CA Mushrooms

Termite Balls and Cuckoo Eggs

© Else C. Vellinga
Original publication: Mycena News, Novemver 2006

Relationships between fungi and insects come in a wide array of forms. Some old-world termites and some new-world ant groups grow mushrooms as a food crop, Cordyceps species parasitize and kill caterpillars and grow bizarre and beautiful fruitbodies out of the insect bodies, the Laboulbeniales make microscopic structures of extraordinary beauty on insects without killing them. Then there are the many fungi which depend on insects for spore dispersal; stinkhorns are a good example of this group.

A Japanese termite researcher stumbled on a different living-together of fungus and insect.

Reticulitermes are termites that make their nests in rotting wood of conifers, and are found all over the Northern Hemisphere. The species R. speratus forms subterranean nests in which a few queens lay the eggs. The eggs are then piled up with care and tended by workers. These worker termites are blind, but can feel what they are doing, viz. piling up oval eggs. They grab the egg by the small side, and schlepp it from one place to another. But, among the oval translucent white eggs, the researcher found many round brown balls. The number of those balls varied from nest to nest, from a few to over 800, and there could be way more balls than eggs.

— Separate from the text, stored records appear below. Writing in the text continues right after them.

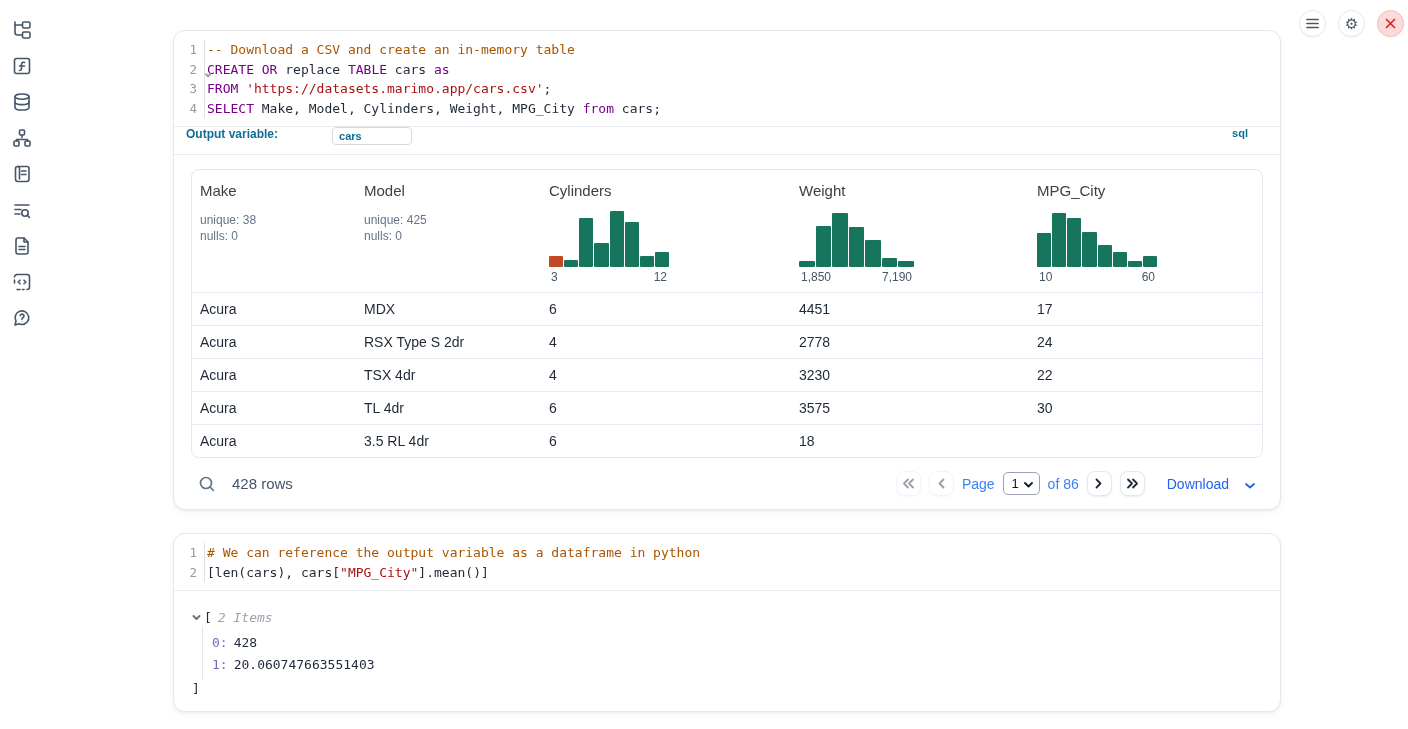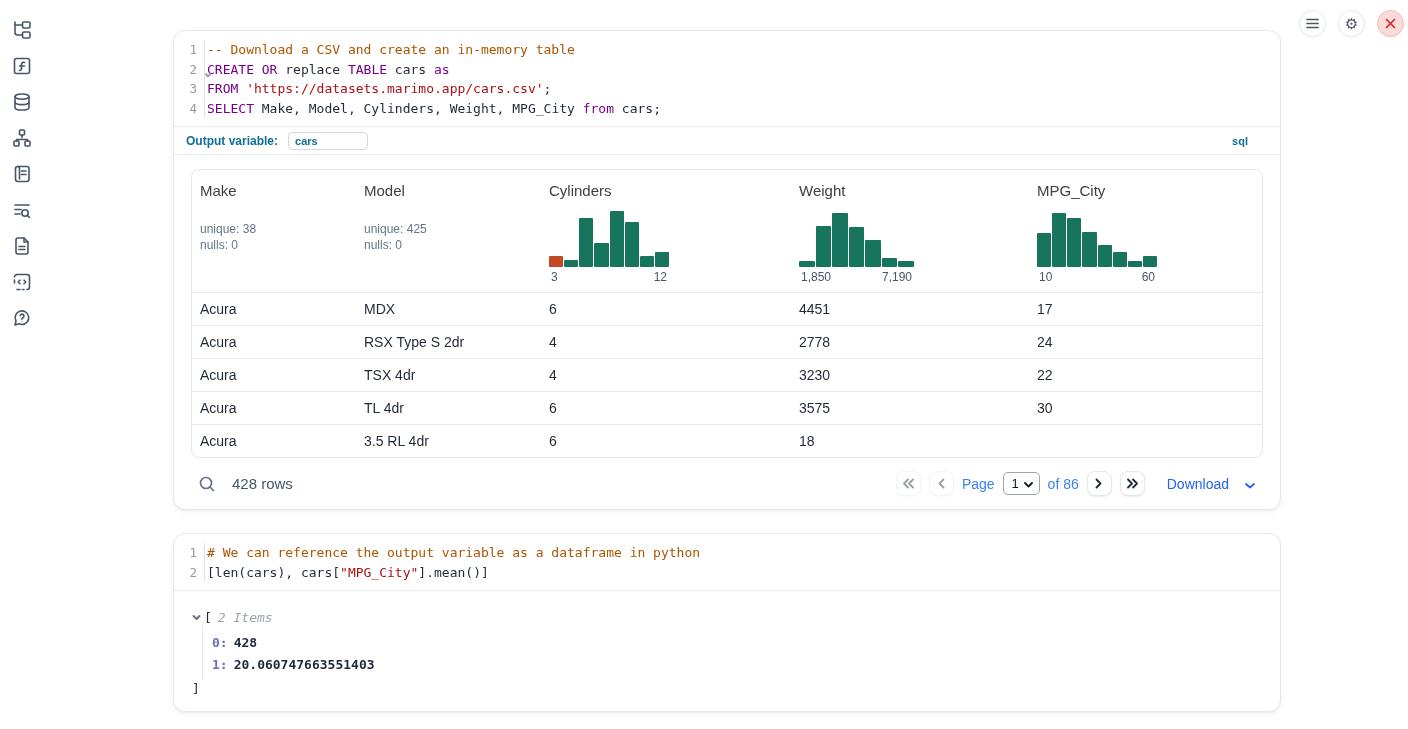"Output variable:" .outvar-bar { align-items: center -> flex-start; gap: none -> 44px }
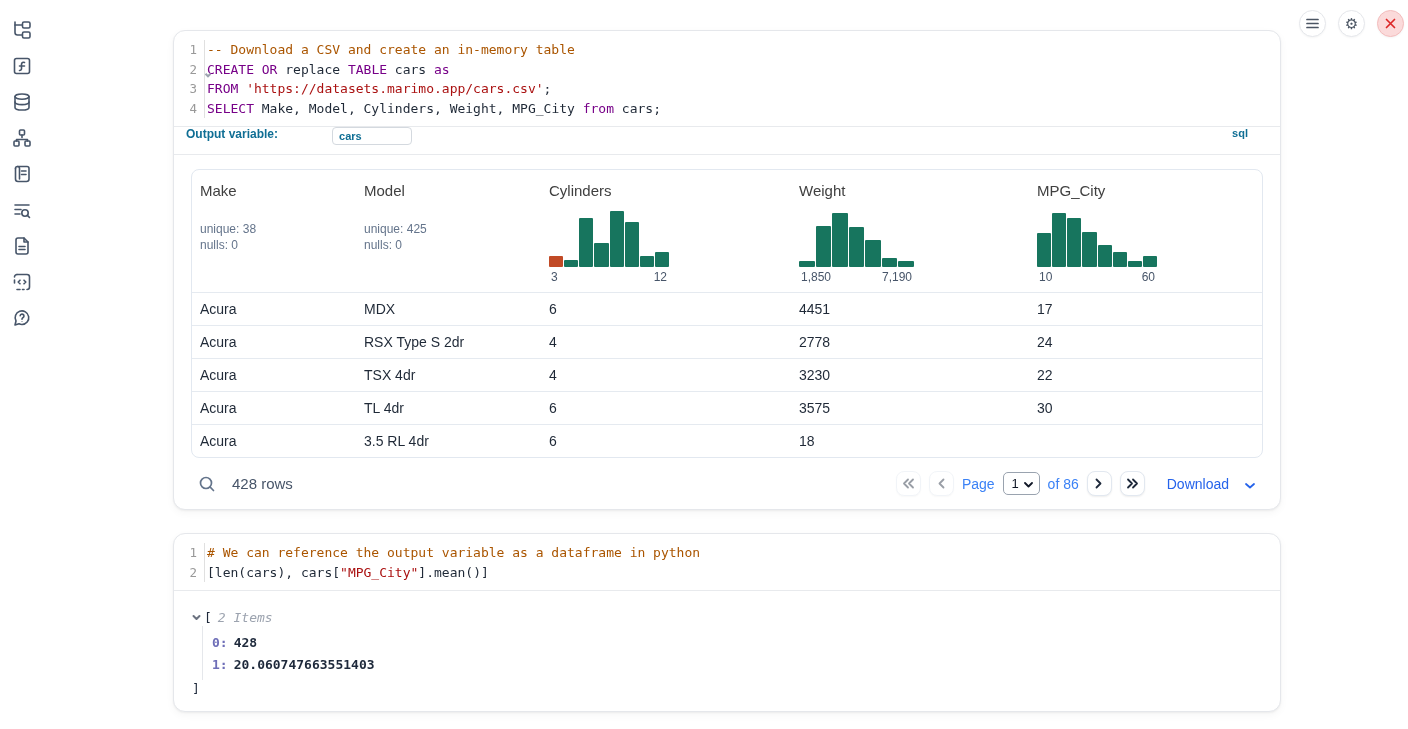"unique: 38" .th-stats { margin-top: 22px -> 13px }
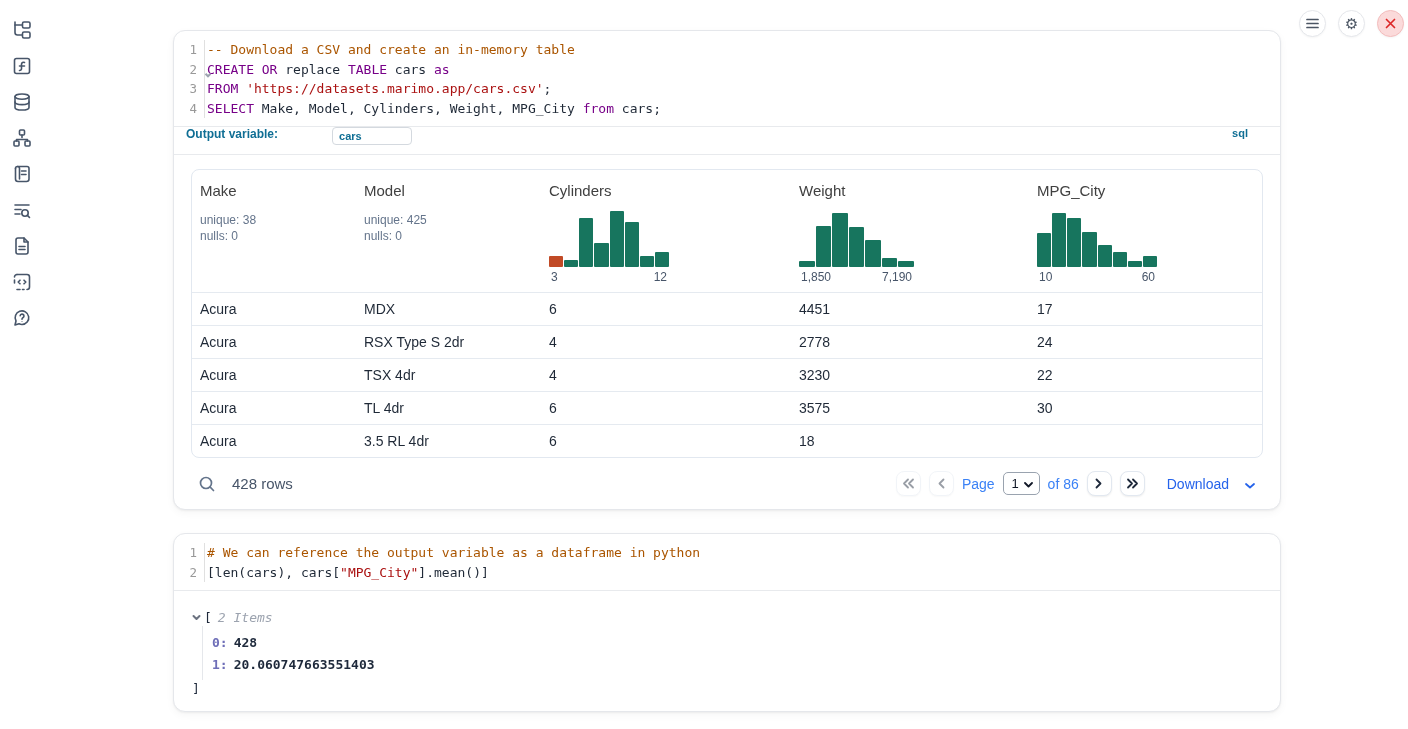"0: 428" .tree-item { font-weight: bold -> none }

The first question to address was of course, what are these balls? Cutting them open shows that they are made up of a dense mass of fungal material. It is a sclerotium! This is a fungal resting body, that can endure periods of unfavourable conditions to sprout when things get better. Ergot is an example of a sclerotium former—its sclerotia stick out of the ears of barley and other grasses. Sequencing the balls showed that the fungus is an Athelia species. These are saptrotrophic basidiomycetes that form white thin crusts on wood, like icing. Quite a few species are known for their sclerotia. Some are only known from a vegetative state (so-called anamorphs), and in that case they get the genus name Fibularhizoctonia. Under what circumstances Athelias make sclerotia, is not known.

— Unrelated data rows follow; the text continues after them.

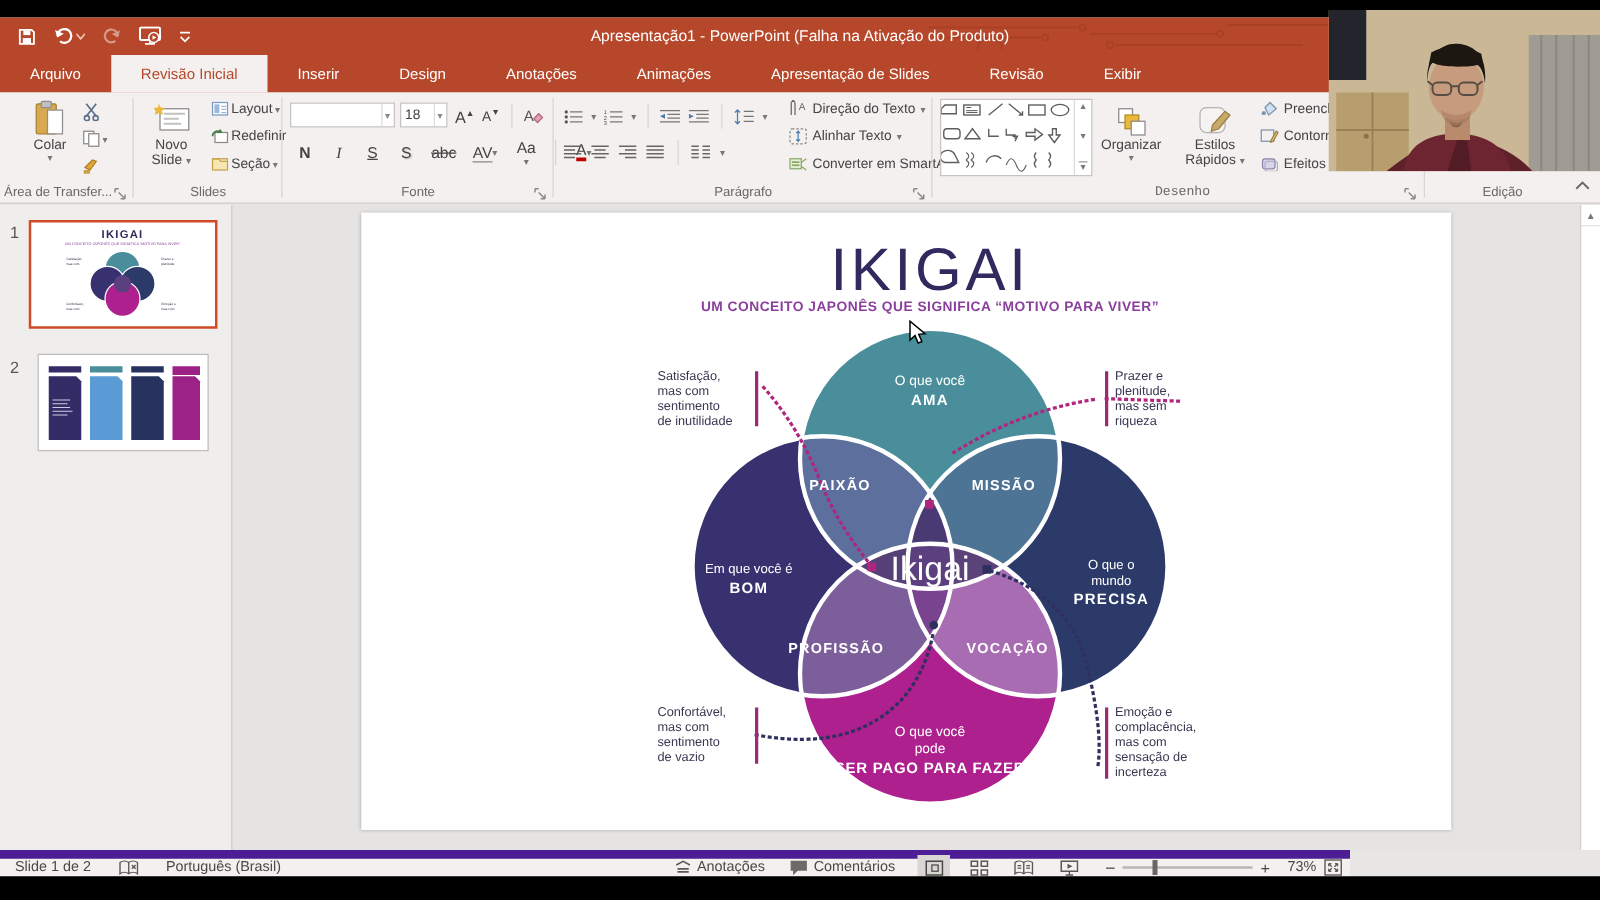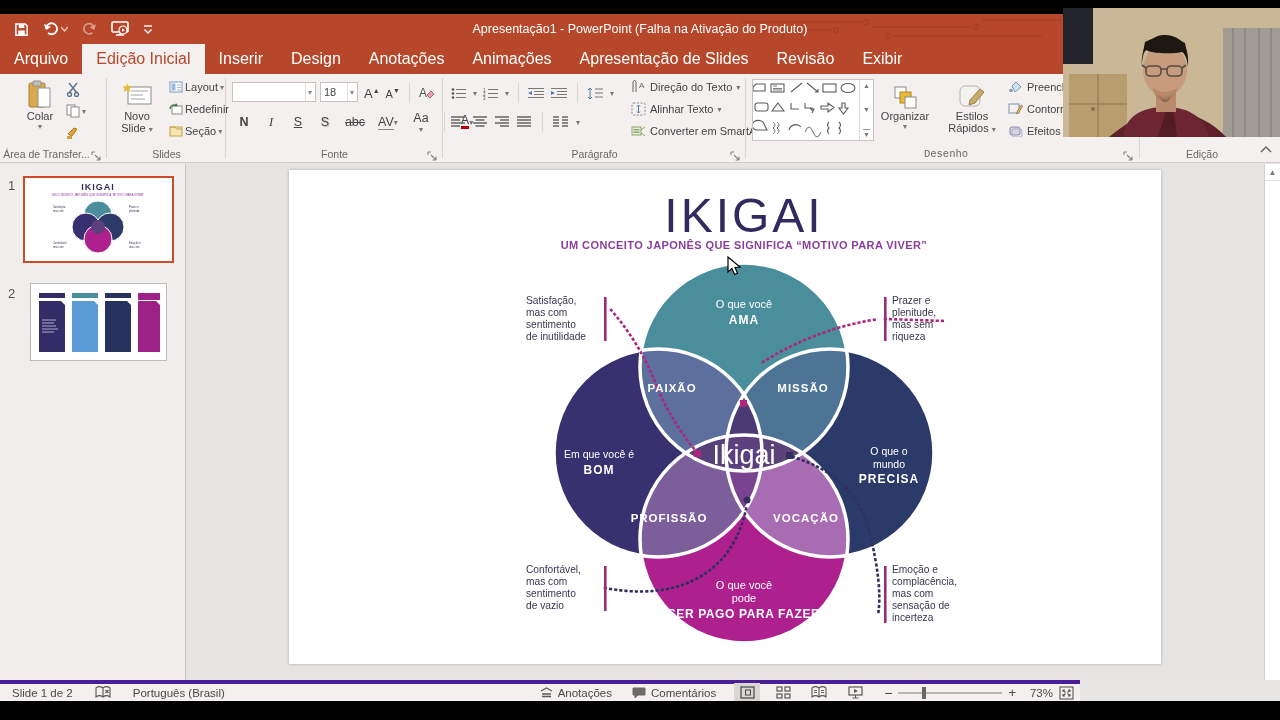"Arquivo" .tab { font-size: 16px -> 12px; padding: 0 14px -> 0 24px }
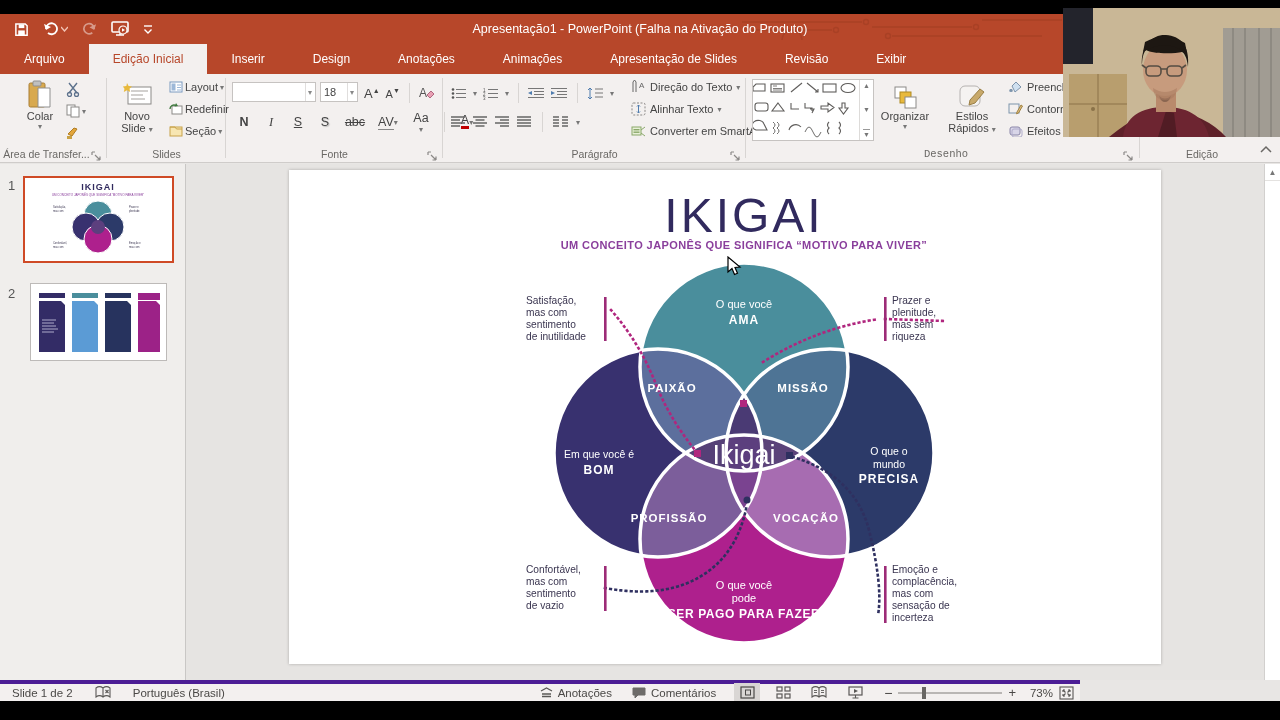"Edição Inicial" div.tab { text: Edição -> Revisão }
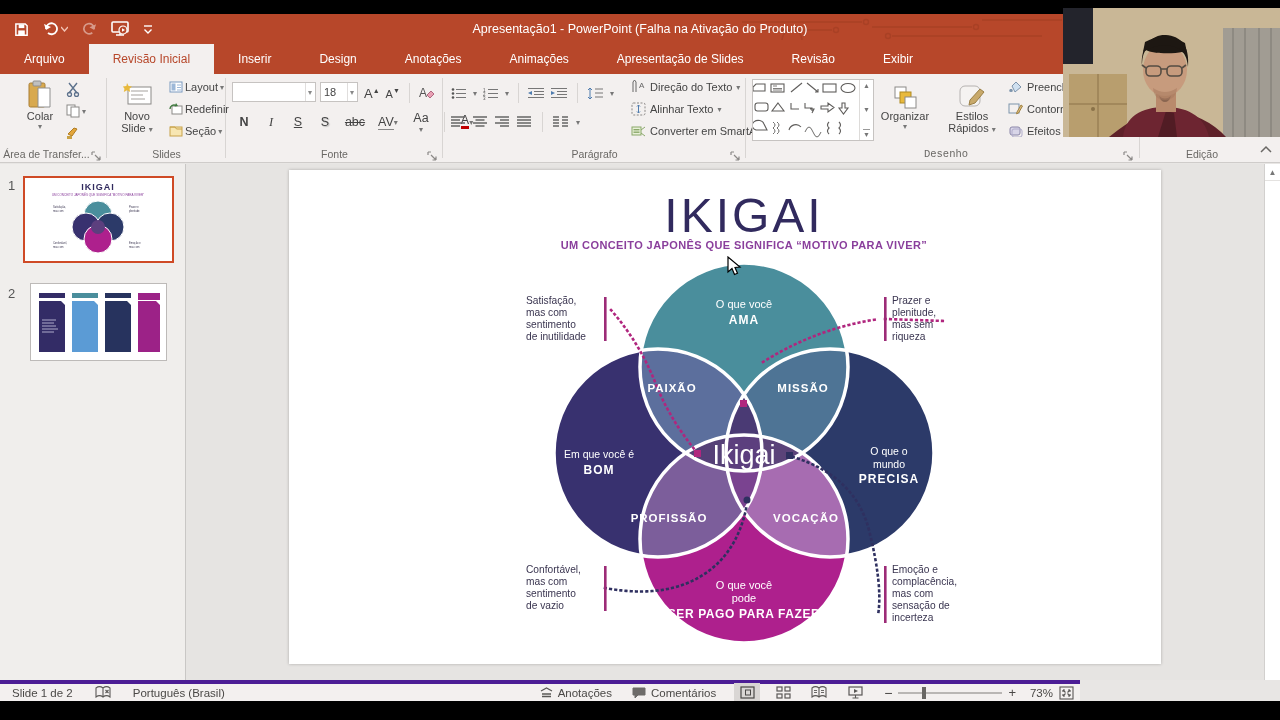"Slide 1 de 2" .statusbar { border-top: 4px solid #4c1d95 -> 7px solid #4c1d95 }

The second question is why are the termites piling them up, can’t they tell that this is something else? In the first place, the termite workers are blind, so they cannot see the difference, and as they handle the eggs by the small side, they do not distinguish between oval and round. But, they do have a feeling for size. Dummy eggs that were introduced experimentally and are too small or too big are rejected. These dummies were relatively heavy beads but weight plays much less a role than size. Feel must be important. The surface of the termite eggs is extremely smooth, just as smooth as the surface of the sclerotium, and much smoother than those of related Athelia species. And one factor is puzzling. The eggs are coated with a special wax, and apparently the termite balls have got it as well. Whether they make it or pick it up from handling by the workers is a mystery. Dummies have to be coated with this stuff, otherwise the termites will not touch them at all.

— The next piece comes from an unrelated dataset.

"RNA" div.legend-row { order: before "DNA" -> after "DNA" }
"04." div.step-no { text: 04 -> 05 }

The biggest question is, who is profiting, the termites, the fungus, or both perhaps? The termites do not eat the sclerotia, they just pile them up, and tend them with their eggs. And tending eggs means keeping fungal foes at bay. The workers do that by putting their faeces on the eggs. The faeces contain anti-fungal agents which do not actively harm the sclerotia, but do prevent germination. Only when the sclerotia are put on the termite’s garbage dump can they sprout. Till then, they are in a protected environment, but the protection thwarts them as well. On the other hand, the presence of the fungus does not increase nor decrease the viability of the eggs. So, there does not seem to be any benefit for the termites, and perhaps a little bit for the fungus.

This symbiosis has of course been compared with the nest parasitism of cuckoos—Mrs. cuckoo lays her egg in the nest of a songbird, and her egg resembles that of the song bird in question. Different cuckoo individuals (of the same species) lay their eggs in the nests of different birds, and each is a perfect match in egg coloration and patterning. The little song bird tends the clutch of eggs, the eggs hatch, and the stranger which is bigger than the little bird’s chicks, pushes these out of the nest, begs and begs and begs for food and grows bigger and bigger with the host parents feeding the interloper into adulthood.

But there are many differences with the fungus-termite symbiosis. In the cuckoo case, there is clearly a huge benefit for the cuckoo, and a big loss for the songbirds. Also, there is a distinct beginning of the relationship: the cuckoo lays her egg in the nest of another species. The fungus does not put its sclerotia among the termite eggs. How they end up there anyway is one of many remaining questions.

Some last information on the system: the fungus is widespread, and its sclerotia have been found in nests of three termite species in total, two in the USA, and one in Japan. Closely related termite species that do not have those sclerotia in their nests handle them like pros when they are put there.

Such perfect mimicry, and yet, no clear profit for either fungus nor termite. We must be missing something.

Other questions that remain are how the sclerotia are formed and what does the free living form of the fungus look like (and whether it exists), do the termites seek out wood already infected with the fungus to make their nests, and how widespread is this phenomenon?